- _WHAT TO PRODUCE_: Transcribe the full listing exactly, and drop every picture.

==============================

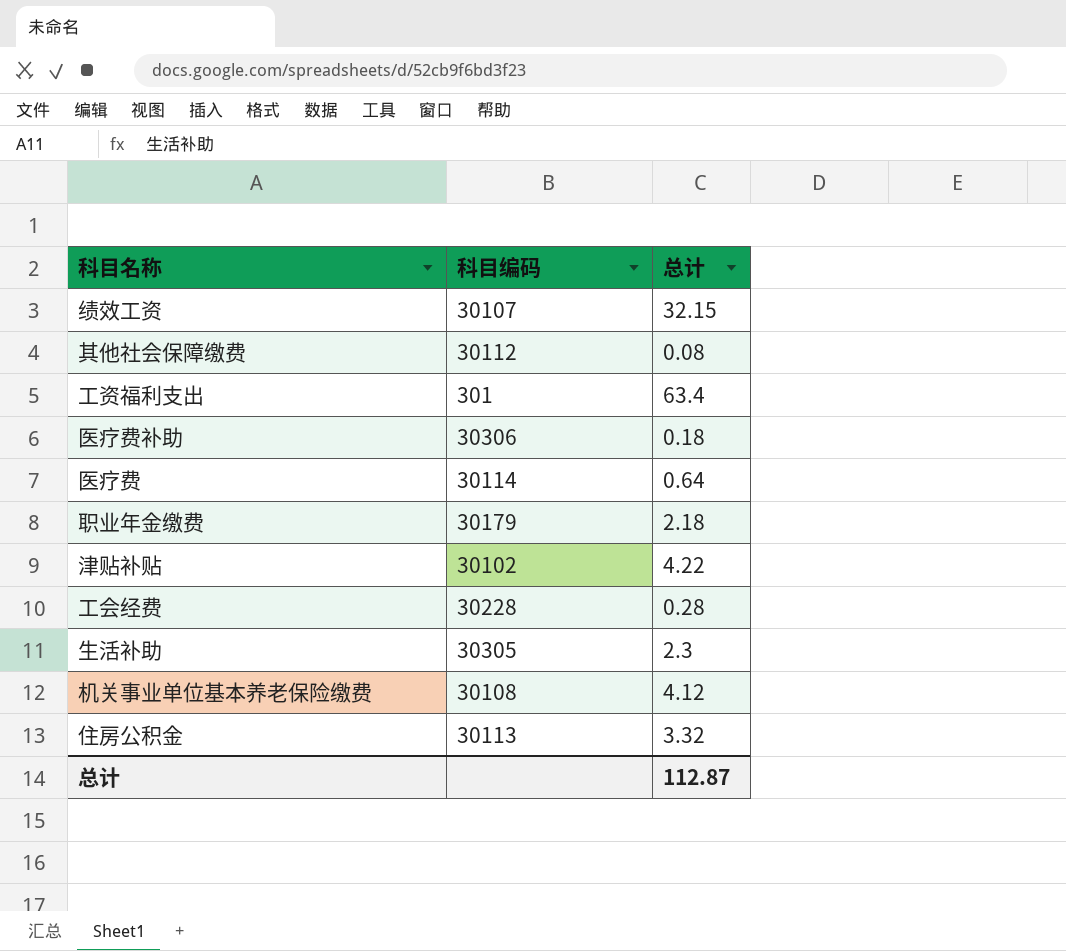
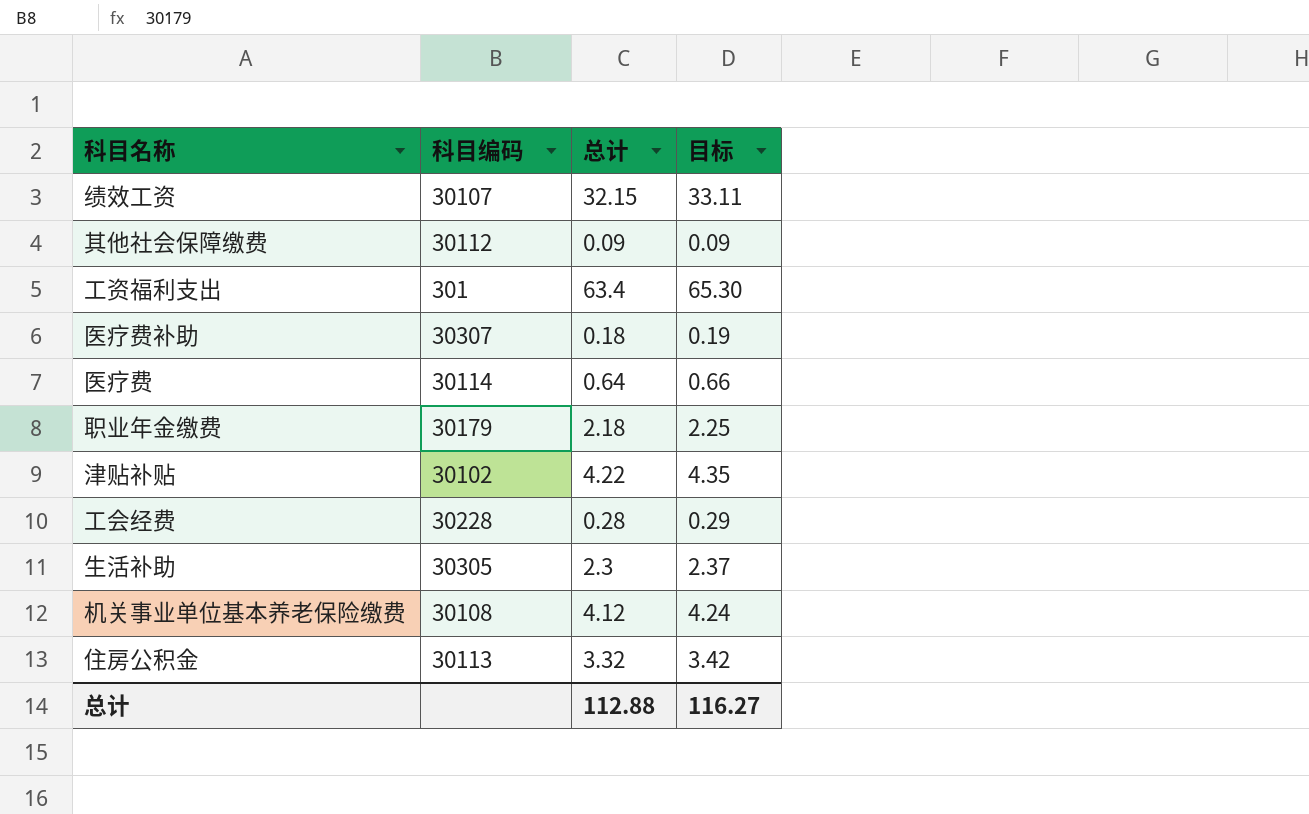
column 目标 | formula: none -> [总计] * 1.03
其他社会保障缴费 | 总计: 0.08 -> 0.09
医疗费补助 | 科目编码: 30306 -> 30307
总计 | 总计: 112.87 -> 112.88

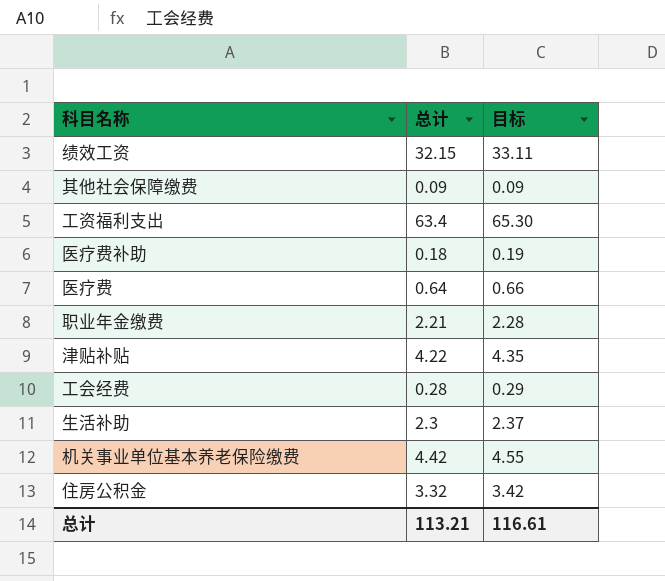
column 科目编码 | position: 2 -> none
职业年金缴费 | 总计: 2.18 -> 2.21
职业年金缴费 | 目标: 2.25 -> 2.28
机关事业单位基本养老保险缴费 | 总计: 4.12 -> 4.42
机关事业单位基本养老保险缴费 | 目标: 4.24 -> 4.55
总计 | 总计: 112.88 -> 113.21
总计 | 目标: 116.27 -> 116.61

==============================

- _RESULT_:
column 目标 | formula: none -> [总计] * 1.03
其他社会保障缴费 | 总计: 0.08 -> 0.09
医疗费补助 | 科目编码: 30306 -> 30307
总计 | 总计: 112.87 -> 112.88

column 科目编码 | position: 2 -> none
职业年金缴费 | 总计: 2.18 -> 2.21
职业年金缴费 | 目标: 2.25 -> 2.28
机关事业单位基本养老保险缴费 | 总计: 4.12 -> 4.42
机关事业单位基本养老保险缴费 | 目标: 4.24 -> 4.55
总计 | 总计: 112.88 -> 113.21
总计 | 目标: 116.27 -> 116.61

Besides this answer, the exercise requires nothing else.